Из кустов выходит Даниель. Над дулом его ружья вьется дымок. Даниель разглядывает труп невозмутимо, будто и не совершал никакого преступления.

– Кольридж, что вы наделали?! – восклицает Майкл, безуспешно пытаясь нащупать пульс у Стэнуина.

– Сдержал обещание, данное вашему отцу, – заявляет Даниель. – Тед Стэнуин больше никого не будет шантажировать.

– Вы его убили! – Майкл потрясенно смотрит на него.

– Да, – отвечает Даниель, не отводя глаз. – Убил. – Он достает из кармана шелковый носовой платок, протягивает мне. – Утрите кровь, старина.

Я рассеянно беру платок, благодарю. Все как в тумане, я ошеломлен, не могу поверить в происходящее. Вытерев с лица кровь Стэнуина, я недоуменно разглядываю алые пятна на платке, будто ожидаю объяснений. Я только что разговаривал со Стэнуином, а теперь он убит, и я не понимаю, как смерть может быть такой… мгновенной. Должно ведь быть нечто большее – погоня, страх, какое-то предупреждение. Нельзя же просто умереть. Это похоже на мошенничество: уже и так много заплачено, а требуют еще больше.

– Все пропало, – ноет Сатклифф, привалившись к дереву. – Стэнуин предупреждал, что в случае его смерти все наши секреты получат огласку.

– Вас сейчас больше всего это заботит? – набрасывается на него Харрингтон. – Мы же все только что стали свидетелями того, как Кольридж убил человека!

– Человека, которого все мы ненавидели, – напоминает Сатклифф. – Признайтесь, ведь вы о том же подумали! И не надо притворяться. При жизни Стэнуин нас обирал, а его смерть нас уничтожит.

– Ничего подобного, – говорит Даниель, вскидывая ружье на плечо.

Он единственный, кто совершенно спокоен. Его поведение ничуть не меняется. Все происходящее его как будто не волнует.

– Все наши тайны… – начинает Петтигрю.

– Записаны в блокнот, который сейчас у меня, – обрывает его Даниель, доставая сигарету из серебряного портсигара.

Рука Даниеля не дрожит. Моя рука. В кого превращает меня Блэкхит?
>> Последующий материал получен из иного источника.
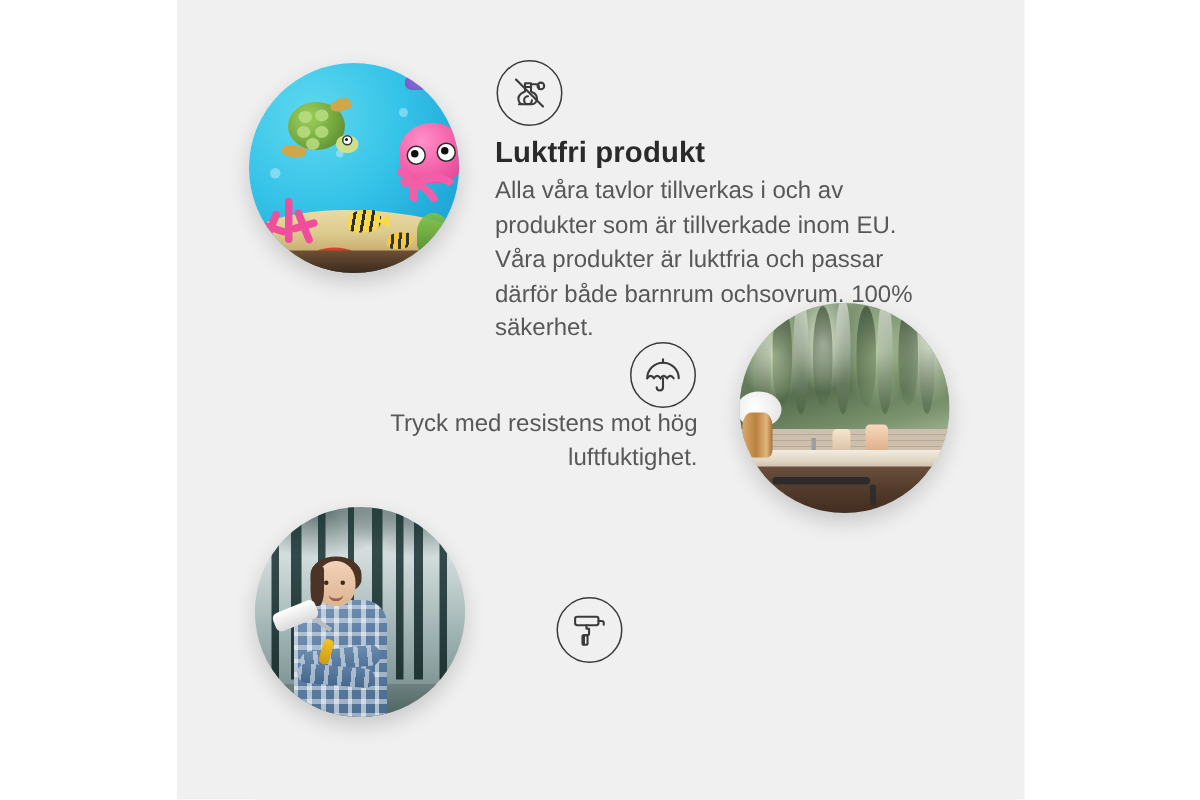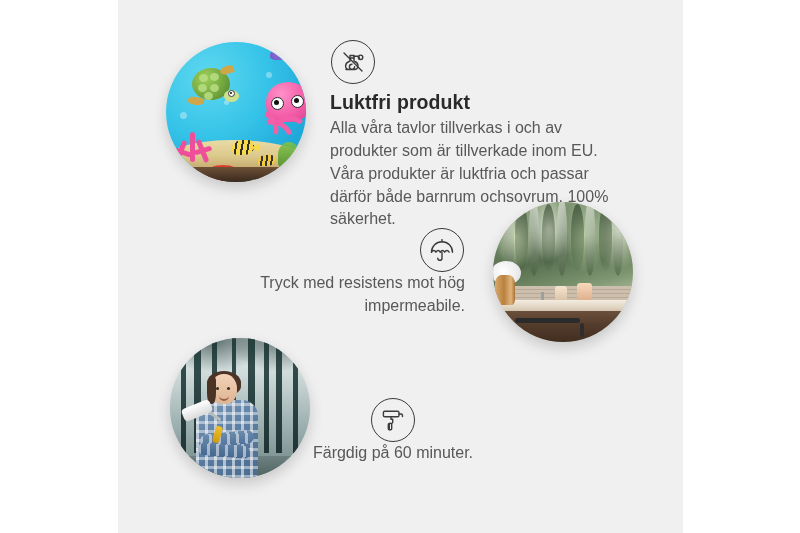--- a/index.html
+++ b/index.html
@@ -303,7 +303,7 @@
         <path d="M14 16.2v6c0 1.2-.9 2.1-2.1 2.1s-2.1-.9-2.1-2.1"></path>
       </svg>
     </div>
-    <div class="f-body">Tryck med resistens mot hög impermeabile.</div>
+    <div class="f-body">Tryck med resistens mot hög luftfuktighet.</div>
   </div>
 
   <div class="feature" id="feat-3">

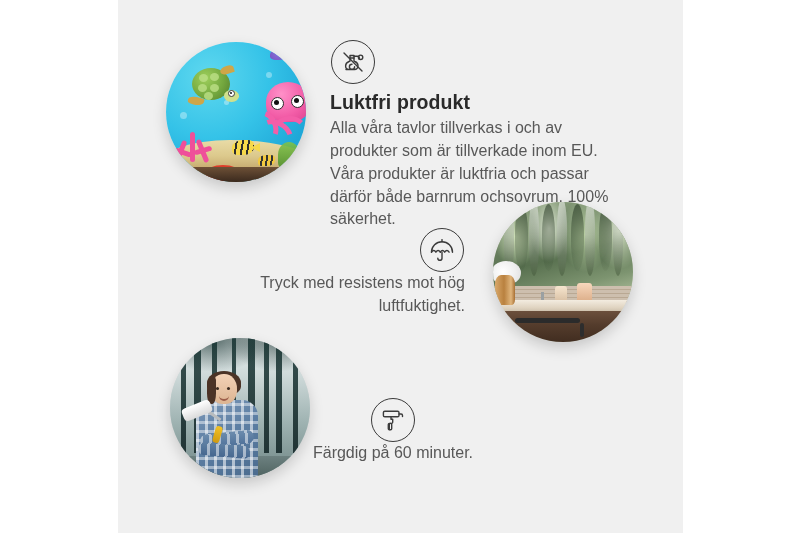--- a/index.html
+++ b/index.html
@@ -315,7 +315,6 @@
         <rect x="9.3" y="17.4" width="3.4" height="6.4" rx="1"></rect>
       </svg>
     </div>
-    <div class="f-body">Färgdig på 60 minuter.</div>
   </div>
 
 </div>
– Его похитили по моей просьбе, – продолжает он, прикуривая сигарету. – Ваши тайны – теперь мои тайны и никогда не будут оглашены. Помнится, мы с вами договаривались об одном одолжении. Оно заключается в следующем: о том, что случилось, никому не рассказывайте. Понятно? Если у вас спросят, где Стэнуин, отвечайте, что он почему-то не захотел возвращаться вместе со всеми и остался в лесу. И больше вы его не видели.

Все изумленно переглядываются и молчат, то ли потрясенные убийством, то ли ошалевшие от счастья.

Я постепенно прихожу в себя, в полной мере осознаю весь ужас поступка Даниеля. Полчаса назад я восхищался его заботой о Майкле, но не предполагал, что от отчаяния Даниель решится на убийство.

Я решусь на убийство. Я стал свидетелем своего будущего, и мне от этого тошно.

– Господа, дайте мне слово, – требует Даниель, выдыхая струйку дыма. – Надеюсь, теперь вы понимаете, что произошло.

Нестройный хор голосов звучит глухо, но искренне. Только Майкл по-прежнему взволнован.